We have never once done business with Groupon. Unless you count “business” as them calling and emailing incessantly even after being asked to stop calling and emailing. So how surprised was I to find this incredibly strange (and completely inaccurate) description of Milagro on their website?
I anxiously awaited their next attempt at contact (which I knew would be coming) so I could ask where the listing came from and how to get it taken down (or at the very least, corrected). Sure enough, another sales email came through and I happily responded that I could use help with understanding why Milagro was on their site and with finding someone to fix it. They were dismissive and unhelpful and I ultimately decided it wasn’t a battle I needed to fight. Whatevs.
I’m so glad the internets is chock full of reliable information we can trust.
We had a regular guest recently who, when asked by her therapist what specific issues she needed addressed, responded with, “I trust you completely”. She went on to say she needed to feel better and she knew her therapist was skilled enough to do that without specific instruction.
“I trust you completely”. Music to my ears.
When we first became Milagro and I needed to jot down some thoughts into a semi-professional “handbook” of sorts, I included some community commitments, the first one being: “We will be a community of trust. We will approach EVERYONE with the assumption of good intent.”
I used to be surprised by the level of skepticism and even standoffish-ness I frequently experience with new guests coming into Milagro, but not anymore. I realized we’re asking a lot. We ask you to, quite literally, go into a small room with a stranger, undress, and relax. How does that even work? It can’t without an insane level of trust. And I take that incredibly seriously and incredibly personally.

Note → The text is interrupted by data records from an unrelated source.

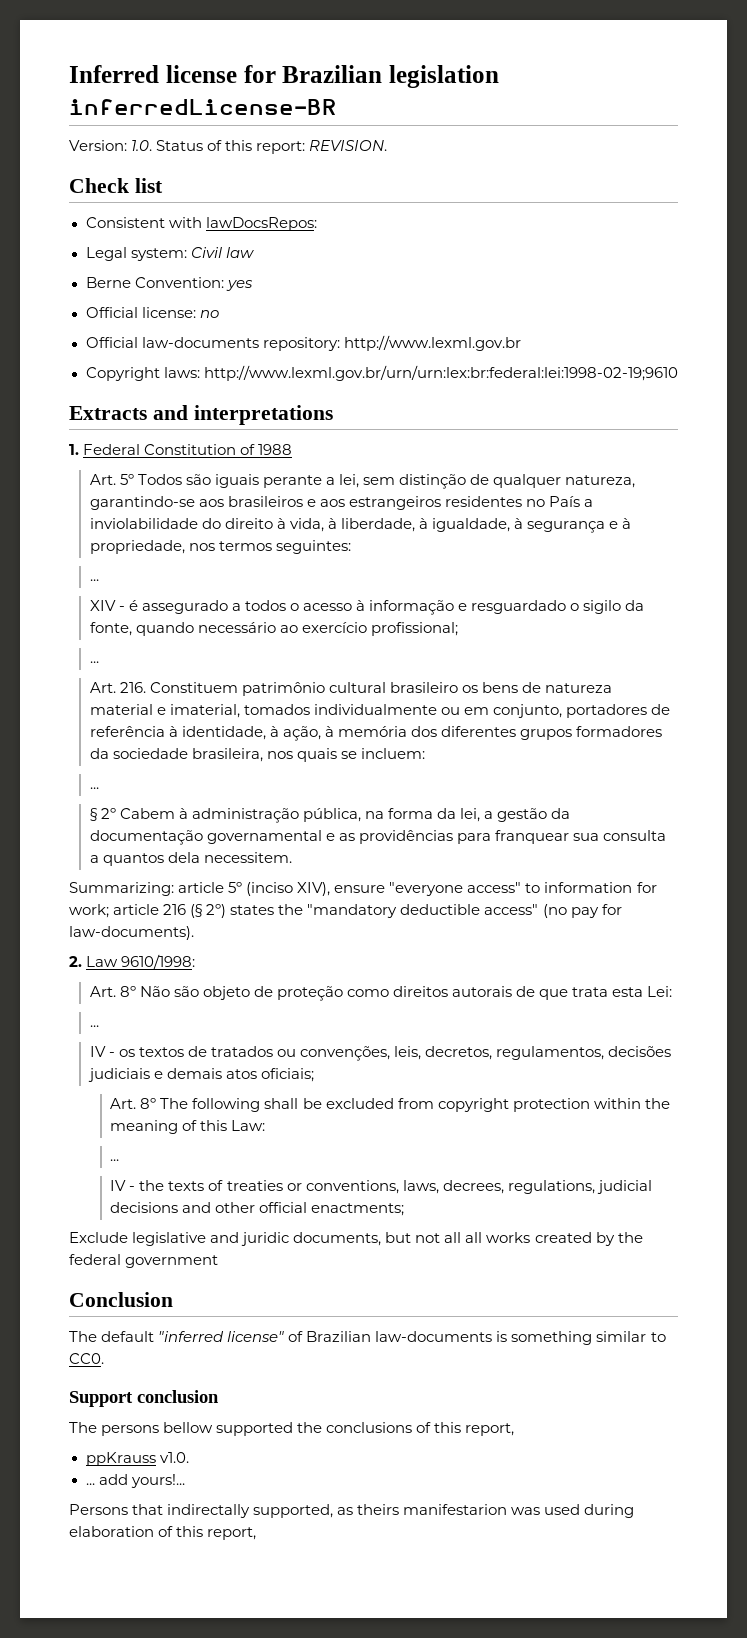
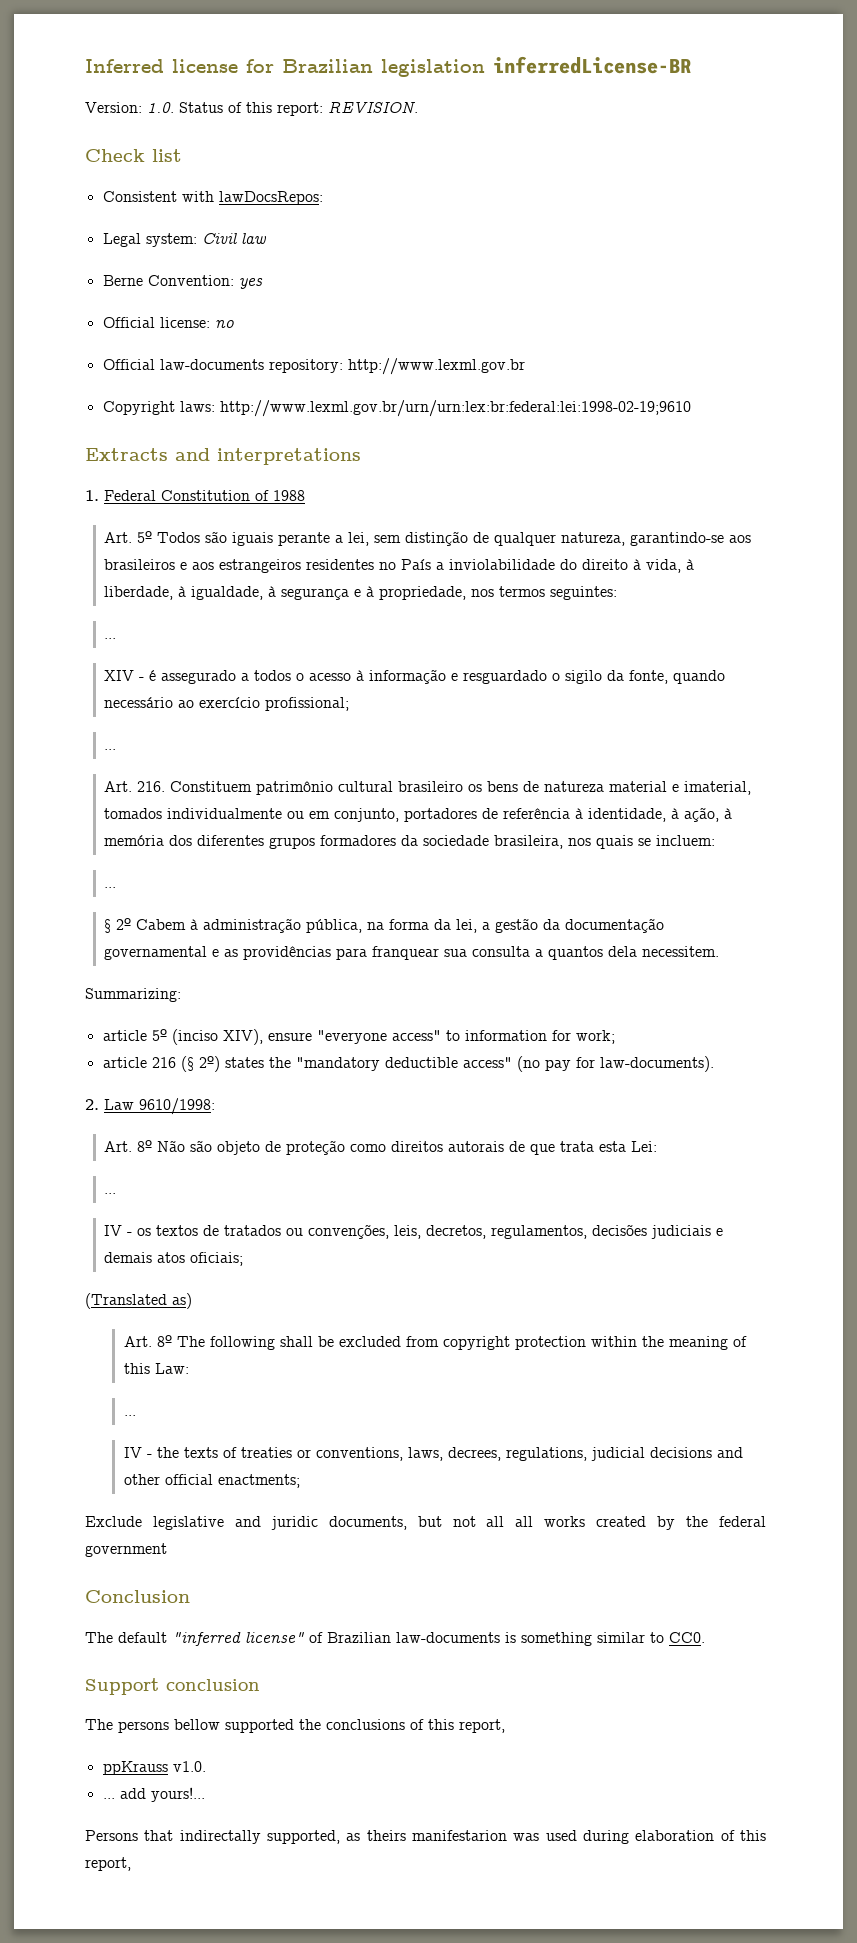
(174, 889) none -> (181, 995) //
(109, 911) none -> (615, 1037) //
(314, 1075) none -> [85,1293,192,1309] // (Translated as)

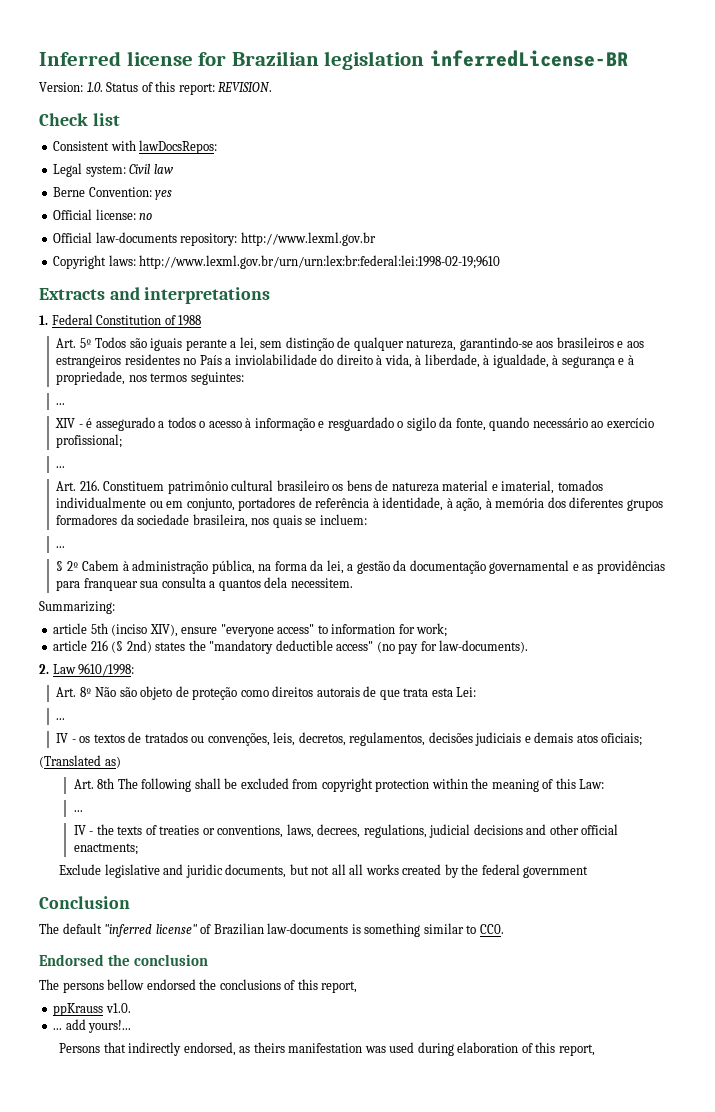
[151,1029,167,1041] 5º -> [90,623,108,634] 5th
[198,1056,220,1072] 2º) -> [126,640,152,653] 2nd)
[156,1335,172,1347] 8º -> [97,778,115,789] 8th
[85,1678,159,1695] Support -> [39,954,131,966] Endorsed the
[225,1719,294,1733] supported -> [146,979,196,990] endorsed
[179,1830,340,1844] indirectally supported, -> [128,1042,236,1056] indirectly endorsed,
[412,1830,507,1841] manifestarion -> [288,1043,363,1053] manifestation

It’s why we do things (and don’t do things) the way we do at Milagro. It’s why manipulative marketing tactics using fear and/or imaginary urgency are not our game. It’s why we created the Maker Counter to avoid having to parrot the bulls*** of a skin care company. And it’s why we hear from guests that while they’ve been to many “fancy shi-shi spas all over the world”, Milagro is where they can relax and truly let go. Isn’t that the entire point of spa? It is at Milagro.
I recently read Grandma’s journal entries in which she recounted bits of her childhood. She wrote that when she was young, she knew her mom trusted her to make good decisions. That trust inspired Grandma. She didn’t want to disappoint. She counted trust as a valuable honor. I love that. And I plan to use it. Everywhere.
Approaching my fellow humans with an assumption of good intent FEELS GOOD. Believing in people as honest, capable, benevolent beings changes how I interact with them. For the better.